[Records contained in a dataset]
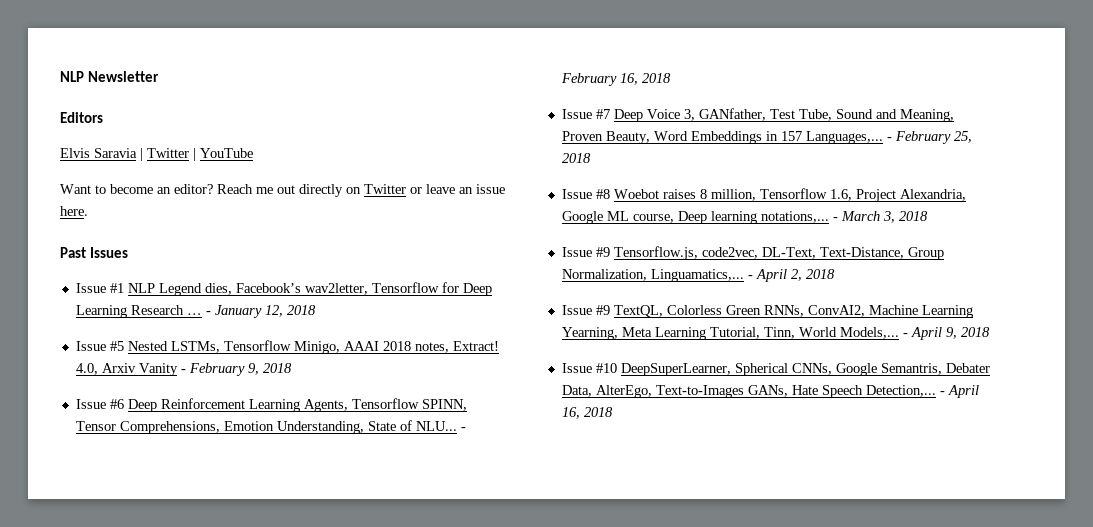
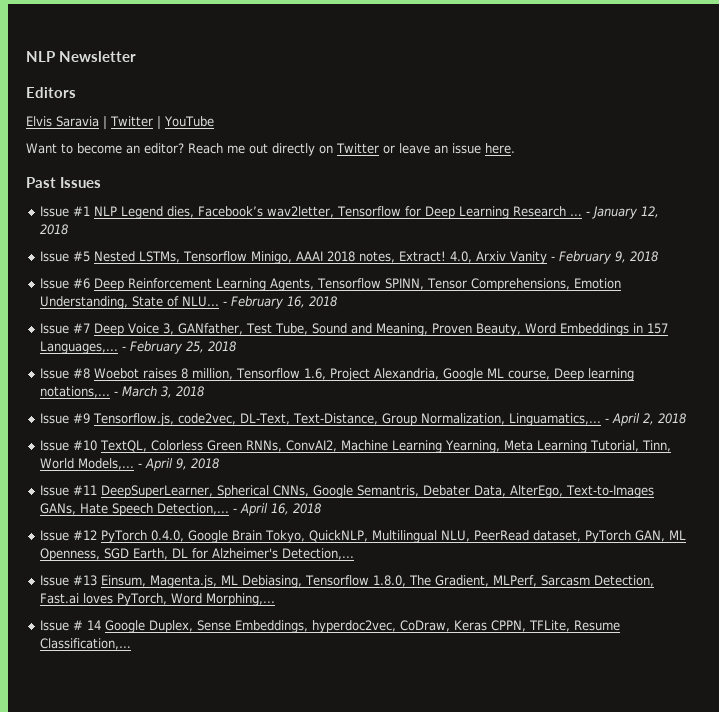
[595,305,610,315] #9 -> [73,440,98,451] #10
[595,363,617,373] #10 -> [73,485,98,495] #11
(613, 412) none -> [40,530,687,543] [40,548,355,561] [40,575,655,588] [40,593,276,606] [40,620,621,633] [40,638,132,650] // Issue #12 PyTorch 0.4.0, Google Brain Tokyo, QuickNLP, Multilingual NLU, PeerRead dataset, PyTorch GAN, ML Openness, SGD Earth, DL for Alzheimer's Detection,... // Issue #13 Einsum, Magenta.js, ML Debiasing, Tensorflow 1.8.0, The Gradient, MLPerf, Sarcasm Detection, Fast.ai loves PyTorch, Word Morphing,... // Issue # 14 Google Duplex, Sense Embeddings, hyperdoc2vec, CoDraw, Keras CPPN, TFLite, Resume Classification,…

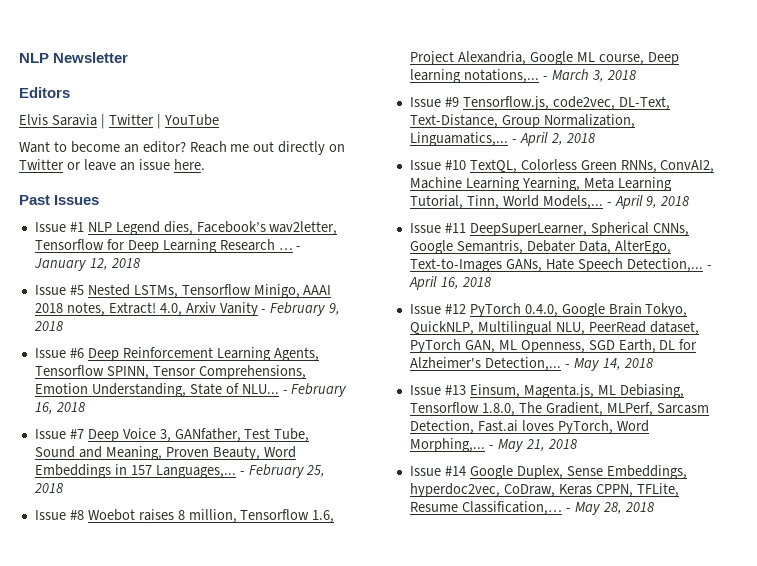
(355, 554) none -> [564,358,653,371] - May 14, 2018
[40,620,102,631] // Issue # 14 -> [488,439,577,452] [409,466,466,476] - May 21, 2018 // Issue #14
(132, 644) none -> [565,502,654,515] - May 28, 2018

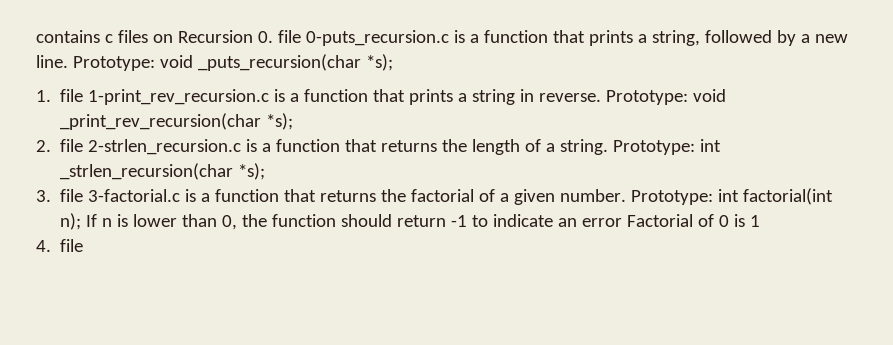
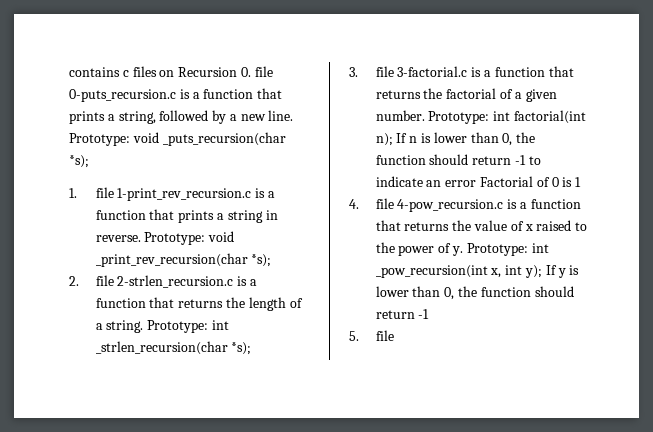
(84, 245) none -> [397,199,581,212] [375,220,588,231] [375,242,549,256] [375,265,580,278] [375,286,574,300] [375,309,430,319] [349,330,394,341] 4-pow_recursion.c is a function that returns the value of x raised to the power of y. Prototype: int _pow_recursion(int x, int y); If y is lower than 0, the function should return -1 // 5. file

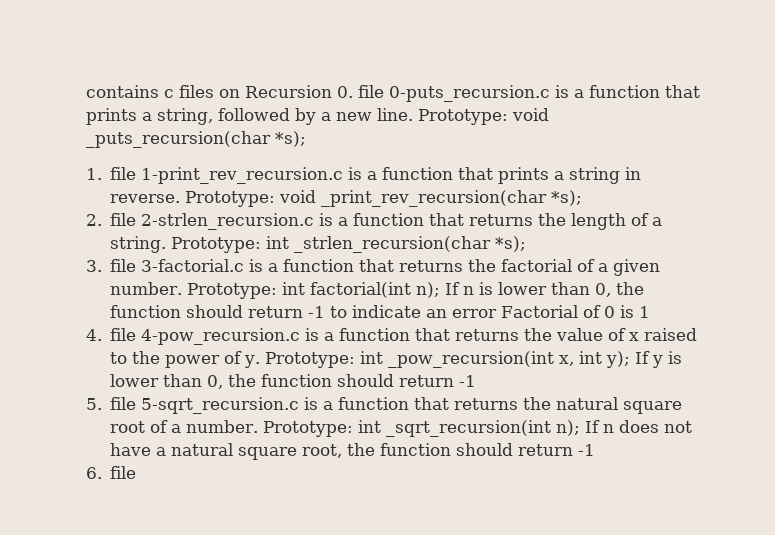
(394, 335) none -> [141,397,683,414] [110,420,693,437] [110,443,596,460] [86,466,137,479] 5-sqrt_recursion.c is a function that returns the natural square root of a number. Prototype: int _sqrt_recursion(int n); If n does not have a natural square root, the function should return -1 // 6. file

▸ **Task directions**
The number of lines in the entries holding the word "return" is what is needed. Supply that number only.

▸ **Response for this exercise**
2